* **Entries shown**

· · ·

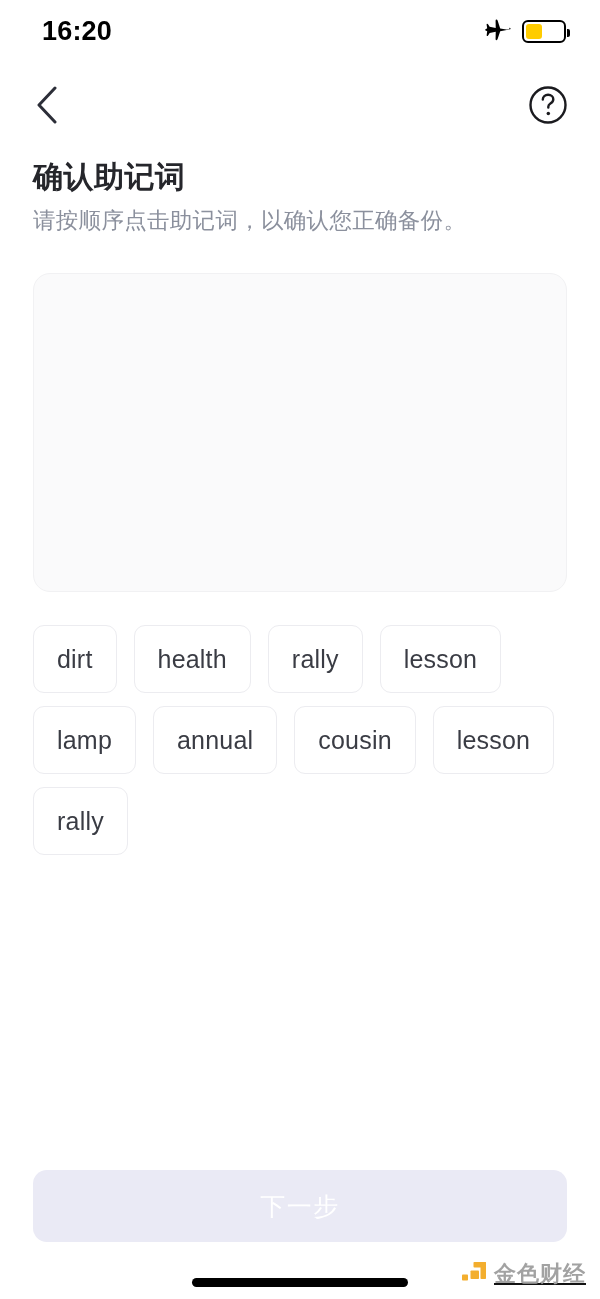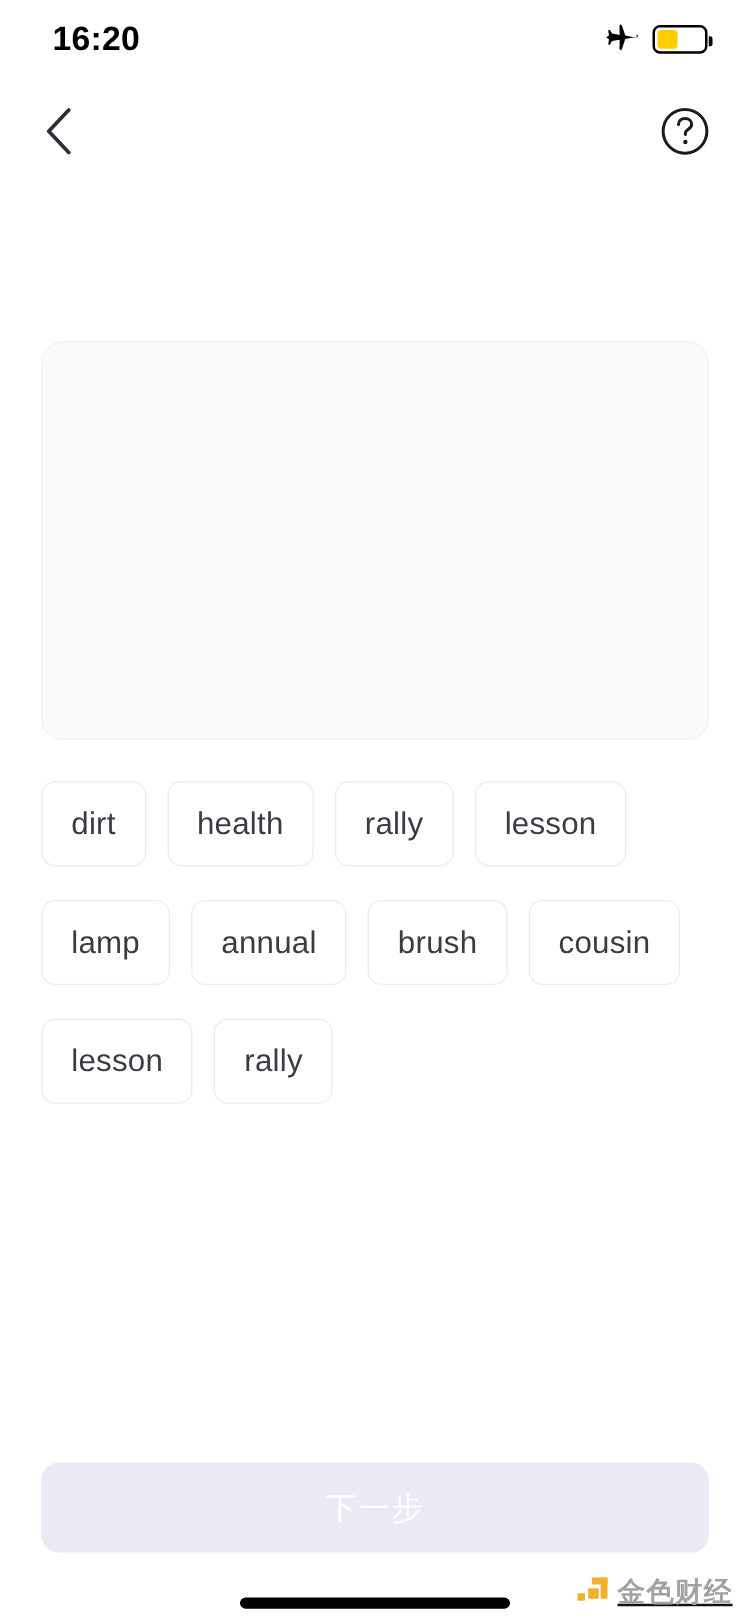"确认助记词" div.heading { html: none -> <div> <div>确认助记词</div> <div>请按顺序点击助记词，以确认您正确备份。</div> </div> }
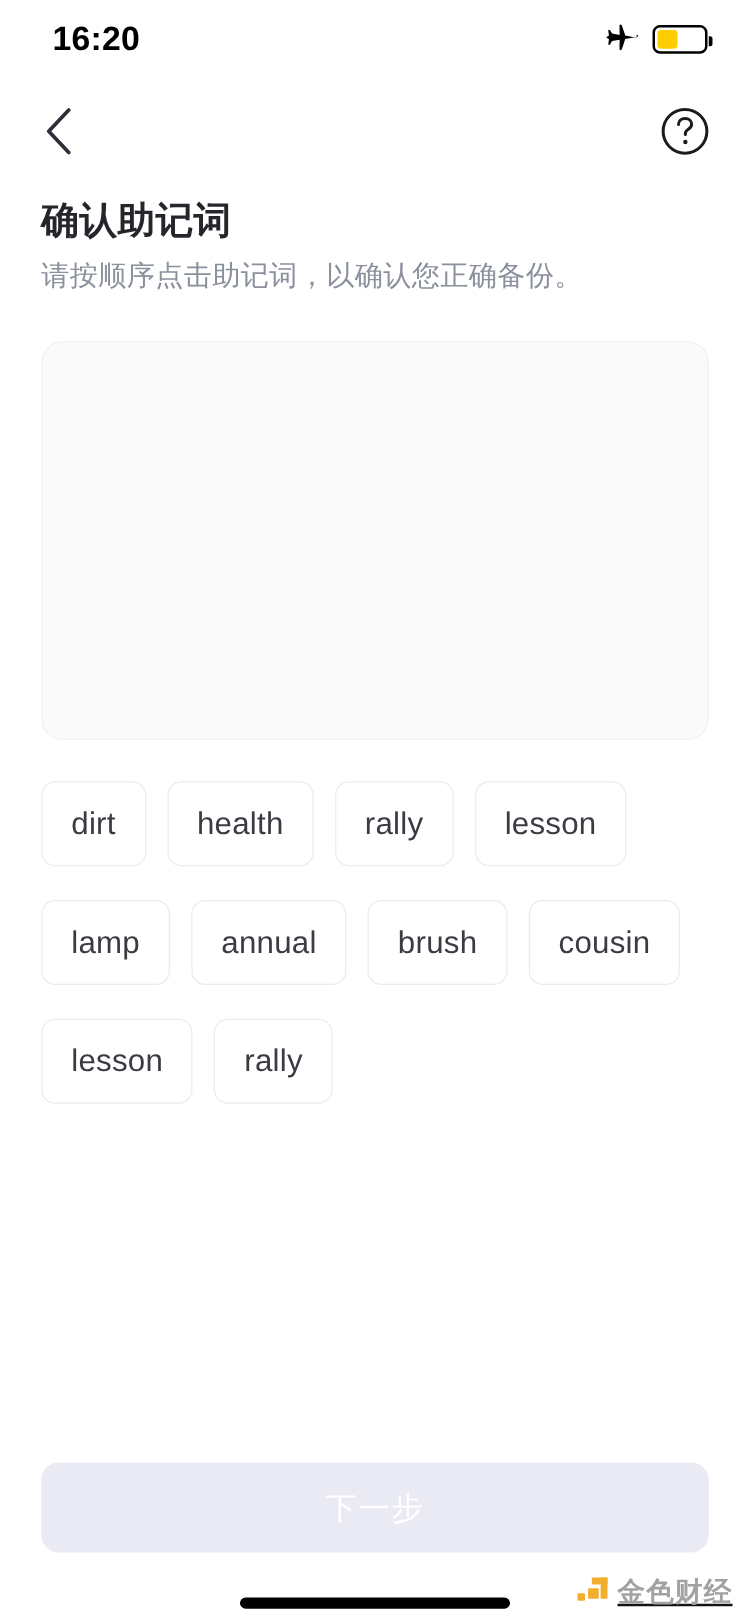"dirt" .chips { gap: 27px 17px -> 13px 17px }
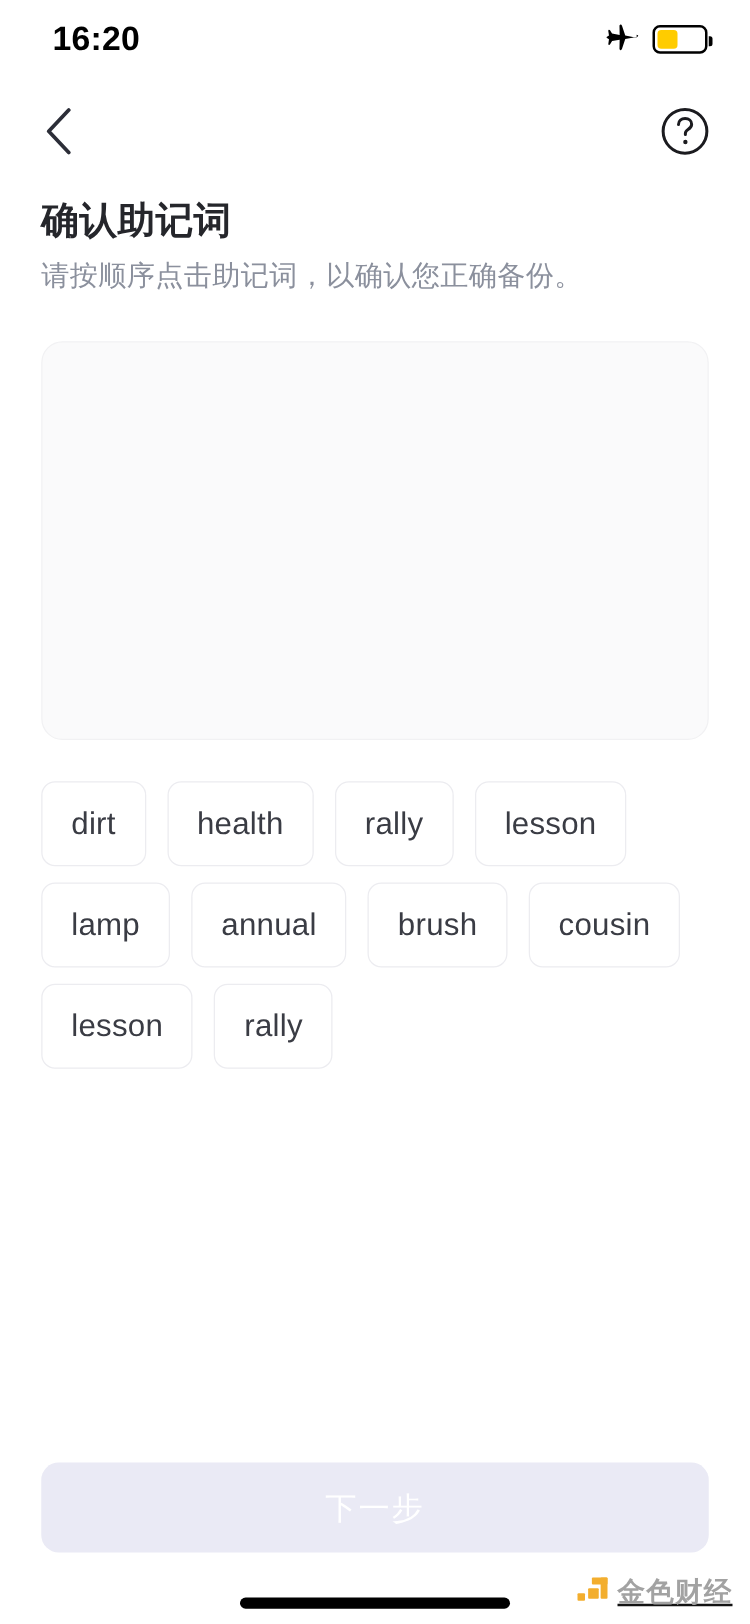"brush" div.chip { html: <div>brush</div> -> none }
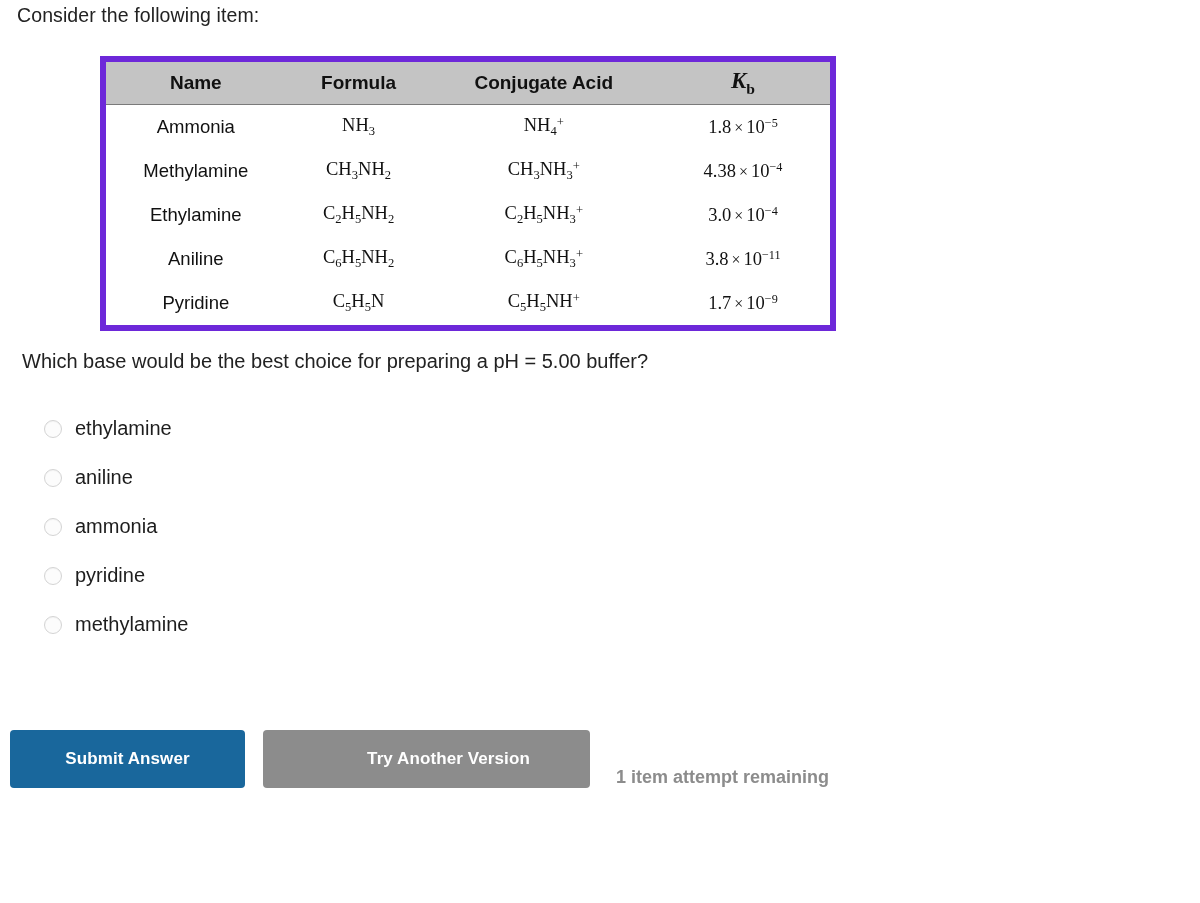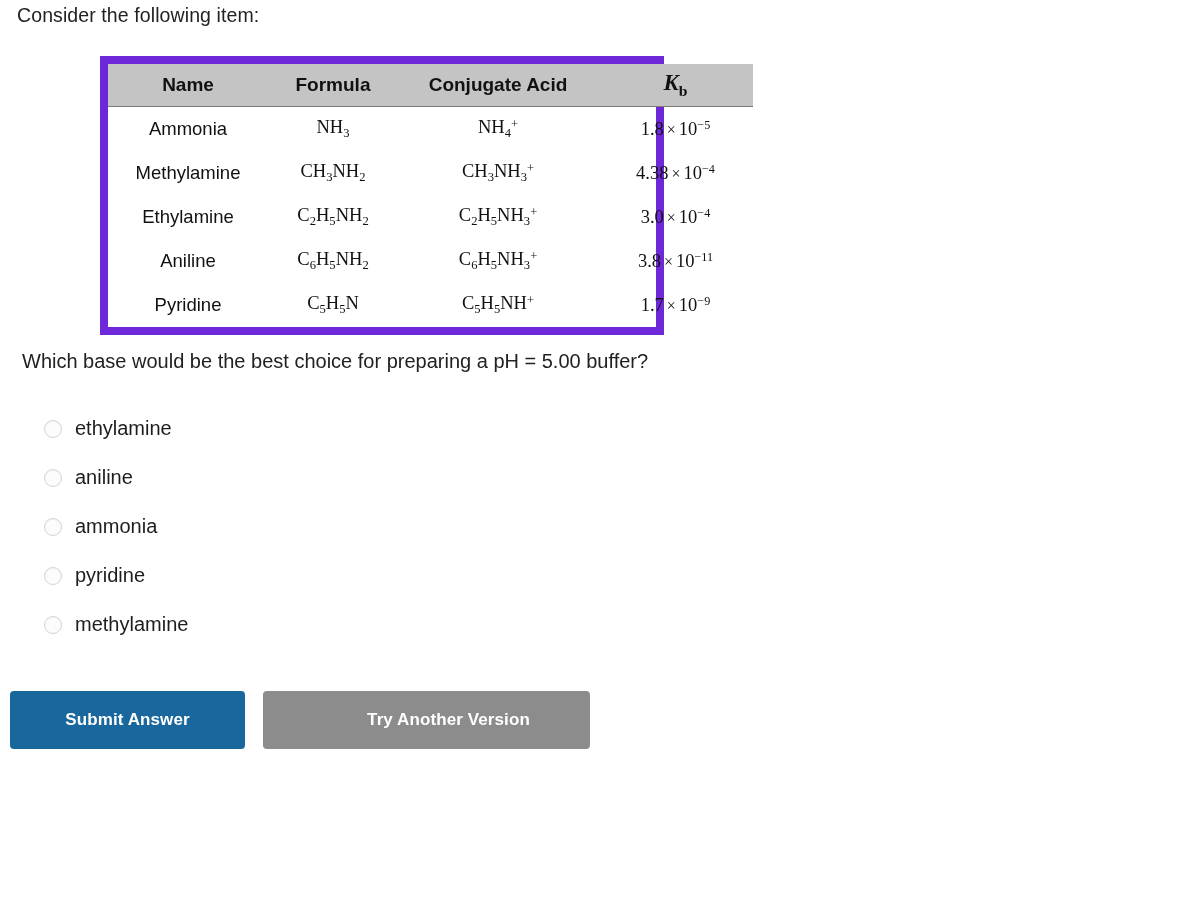"Name" .kb-table-wrap { border: 8px solid #6d28d9 -> 6px solid #6d28d9; width: 564px -> 736px }
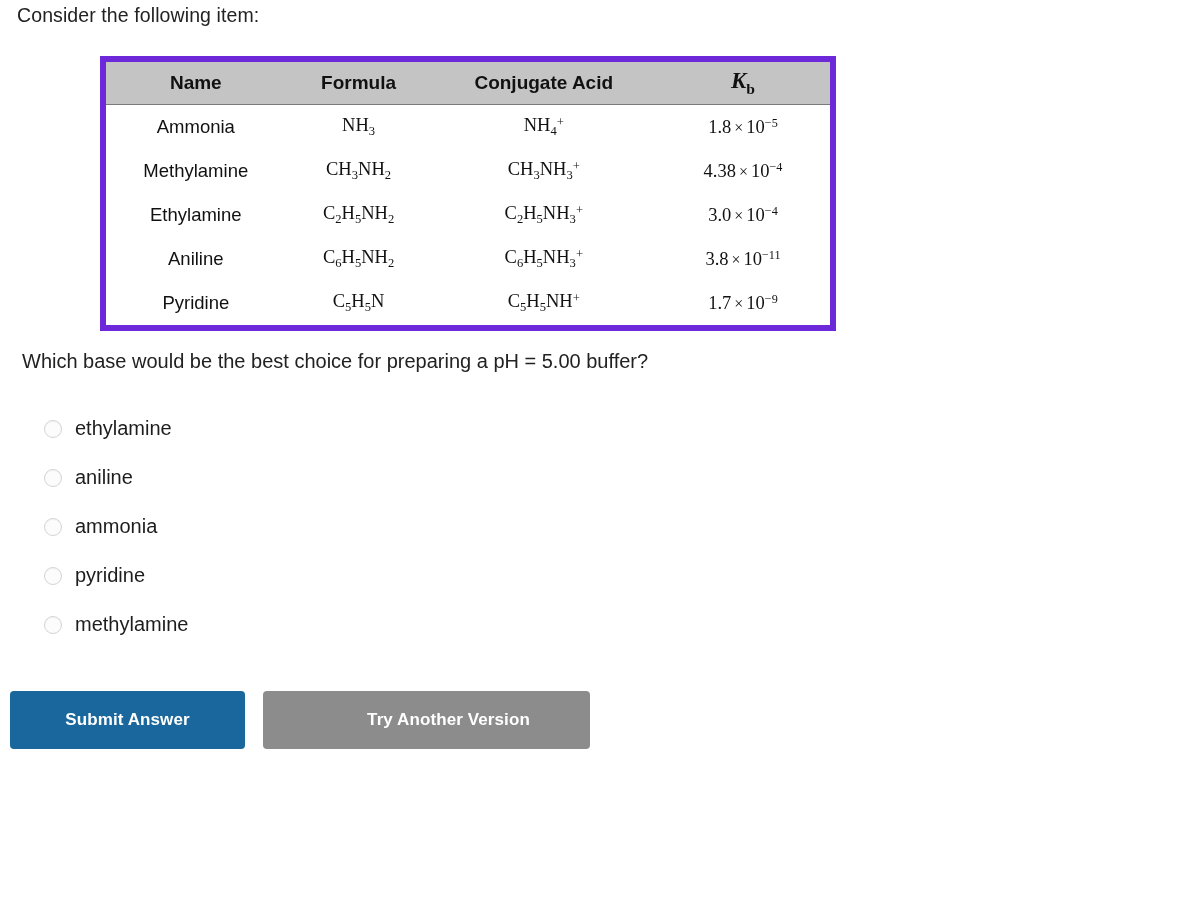"Submit Answer" .button-bar { top: 691px -> 730px }
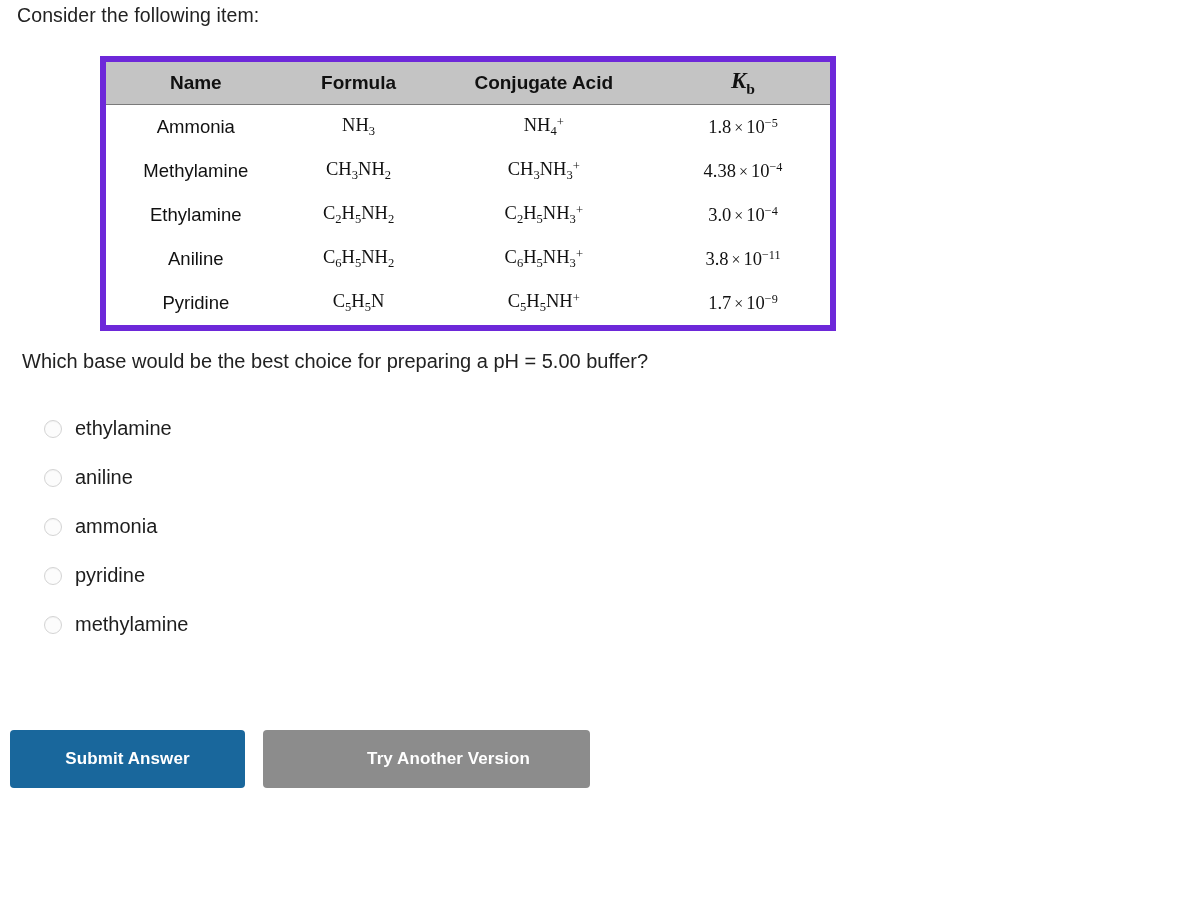"1 item attempt remaining" div.attempts { html: none -> <div>1 item attempt remaining</div> }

· · ·

* **Requirement**
Take the lines from the one holding "top: 691px ->" through the final line of the listing above and copy them exactly, both ends included, with no pictures.

* **Response for this exercise**
"Submit Answer" .button-bar { top: 691px -> 730px }
"1 item attempt remaining" div.attempts { html: none -> <div>1 item attempt remaining</div> }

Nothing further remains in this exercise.